▶ [Supplied records]:
- - - -
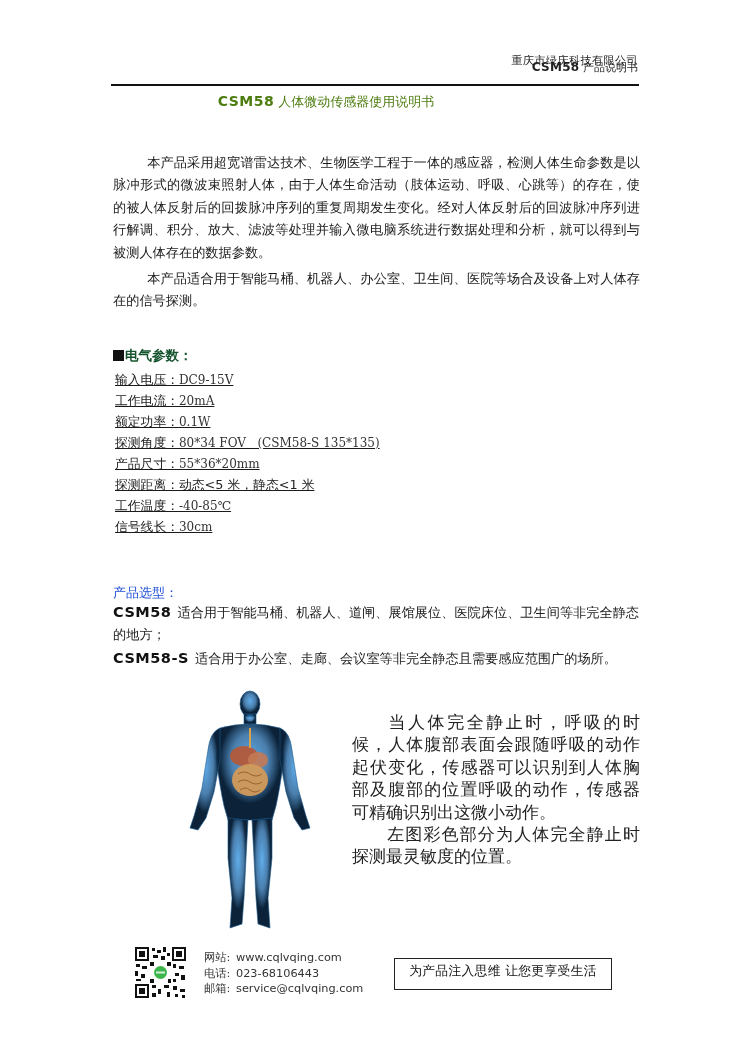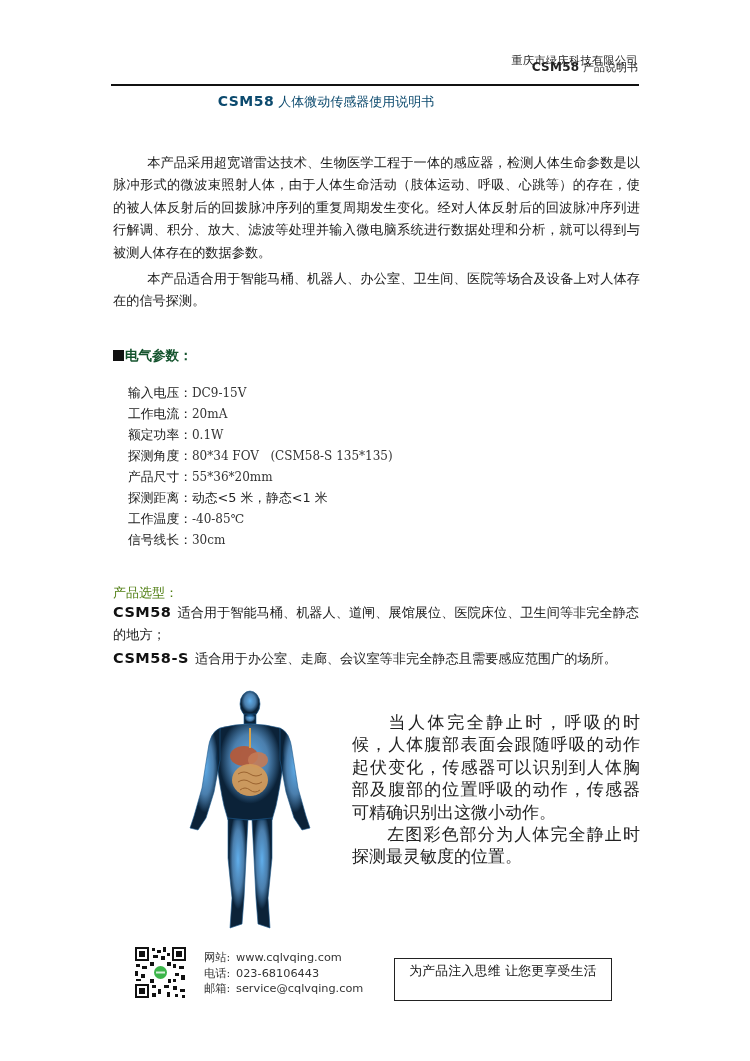--- a/index.html
+++ b/index.html
@@ -16,7 +16,7 @@
   .hdr-doc .model { font-weight: bold; font-size: 12px; letter-spacing: 0.3px; }
   .hdr-rule { left: 111px; top: 84px; width: 528px; height: 2px; background: #111; }
 
-  .doc-title { left: 0; width: 652px; top: 93px; text-align: center; font-size: 13px; color: #0c4a6e; }
+  .doc-title { left: 0; width: 652px; top: 93px; text-align: center; font-size: 13px; color: #4d7c0f; }
   .doc-title .model { font-weight: bold; font-size: 14px; letter-spacing: 0.5px; }
 
   

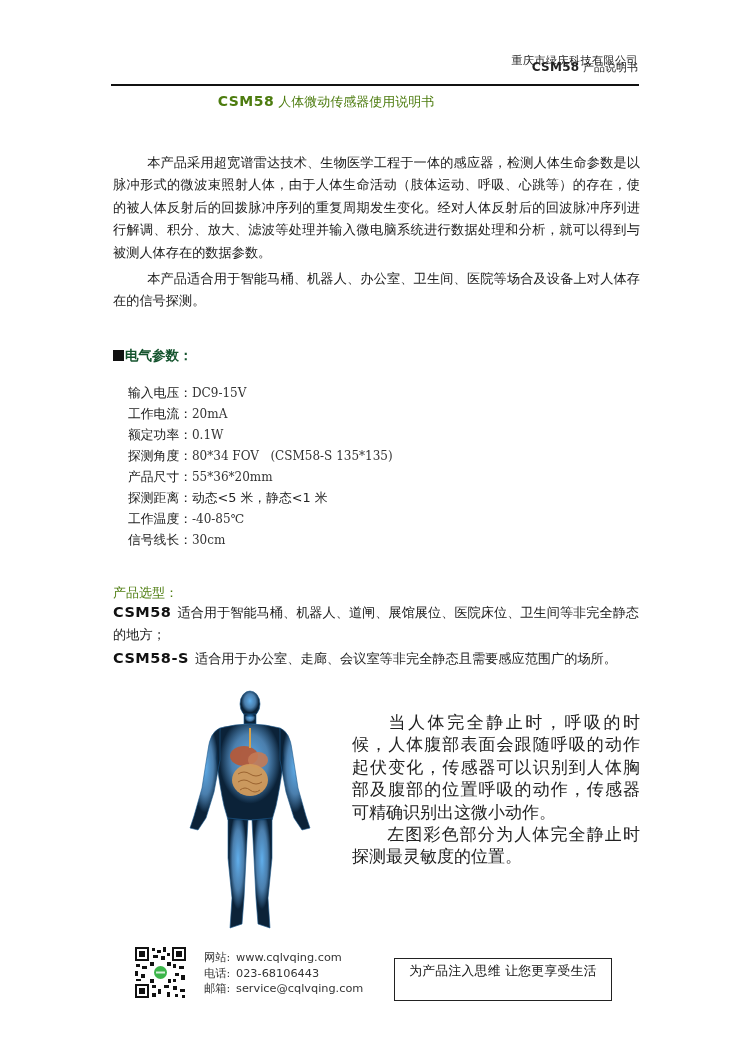--- a/index.html
+++ b/index.html
@@ -28,7 +28,7 @@
   
   .sec-head { left: 113px; top: 347px; font-size: 13.5px; font-weight: bold; color: #14532d; }
   .sec-head .sq { display: inline-block; width: 11px; height: 11px; background: #111; margin-right: 1px; vertical-align: -1px; }
-  .spec-list { left: 113px; top: 367px; margin: 15px; padding: 0; list-style: none; }
+  .spec-list { left: 113px; top: 367px; margin: 2px; padding: 0; list-style: none; text-decoration: underline; }
   .spec-list li { height: 21px; line-height: 21px; font-size: 12.8px; white-space: nowrap; color: #222; }
   .spec-list .val { font-family: "DejaVu Serif", "Liberation Serif", serif; font-size: 12px; color: #333; }
 

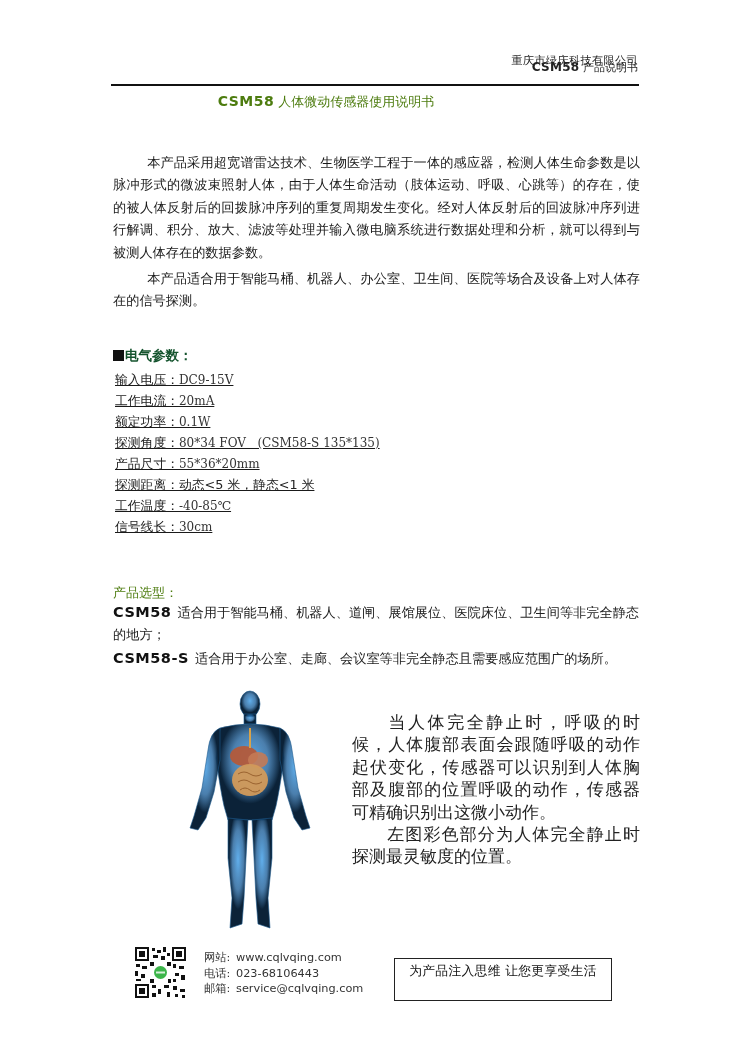--- a/index.html
+++ b/index.html
@@ -33,7 +33,7 @@
   .spec-list .val { font-family: "DejaVu Serif", "Liberation Serif", serif; font-size: 12px; color: #333; }
 
   
-  .sel-head { left: 113px; top: 584px; font-size: 13px; color: #4d7c0f; }
+  .sel-head { left: 113px; top: 584px; font-size: 13px; color: #1d4ed8; }
   .sel-block { left: 113px; top: 601px; width: 527px; font-size: 13.2px; line-height: 22.4px; color: #222; }
   .sel-block .model { font-weight: bold; font-size: 14.5px; letter-spacing: 0.5px; color: #111; margin-right: 6px; }
 

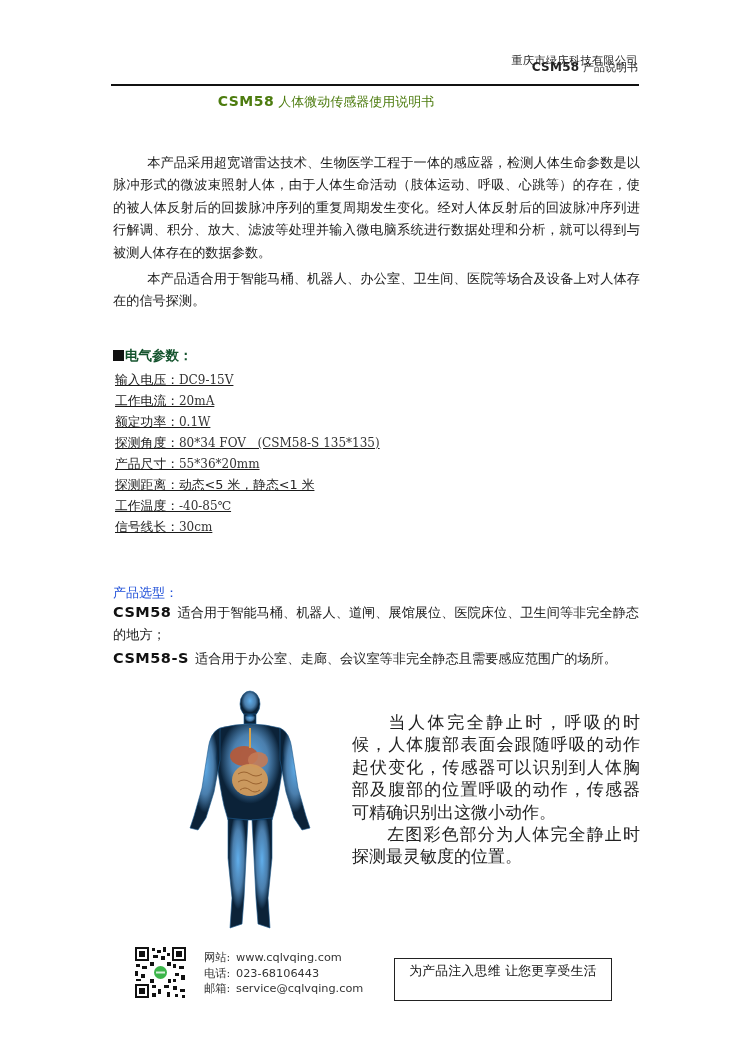--- a/index.html
+++ b/index.html
@@ -47,7 +47,7 @@
   .qr { left: 133px; top: 945px; width: 55px; height: 55px; }
   .contact { left: 204px; top: 950px; font-size: 11.3px; color: #333; line-height: 15.5px; }
   .contact .lbl { display: inline-block; width: 32px; }
-  .slogan { left: 394px; top: 958px; width: 218px; height: 43px; border: 1.5px solid #222; box-sizing: border-box; text-align: center; line-height: 24px; font-size: 12.8px; color: #111; letter-spacing: 0.3px; }
+  .slogan { left: 394px; top: 958px; width: 218px; height: 32px; border: 1.5px solid #222; box-sizing: border-box; text-align: center; line-height: 24px; font-size: 12.8px; color: #111; letter-spacing: 0.3px; }
 </style>
 </head>
 <body>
- - - -
▶ [Task prompt]:
Retype exactly the lines of the data above that fall between the line with "13px; color: #0c4a6e;" and the line with "bold; font-size: 14px;", inclusive, and add nothing.

▶ [Exercise answer]:
-  .doc-title { left: 0; width: 652px; top: 93px; text-align: center; font-size: 13px; color: #0c4a6e; }
+  .doc-title { left: 0; width: 652px; top: 93px; text-align: center; font-size: 13px; color: #4d7c0f; }
   .doc-title .model { font-weight: bold; font-size: 14px; letter-spacing: 0.5px; }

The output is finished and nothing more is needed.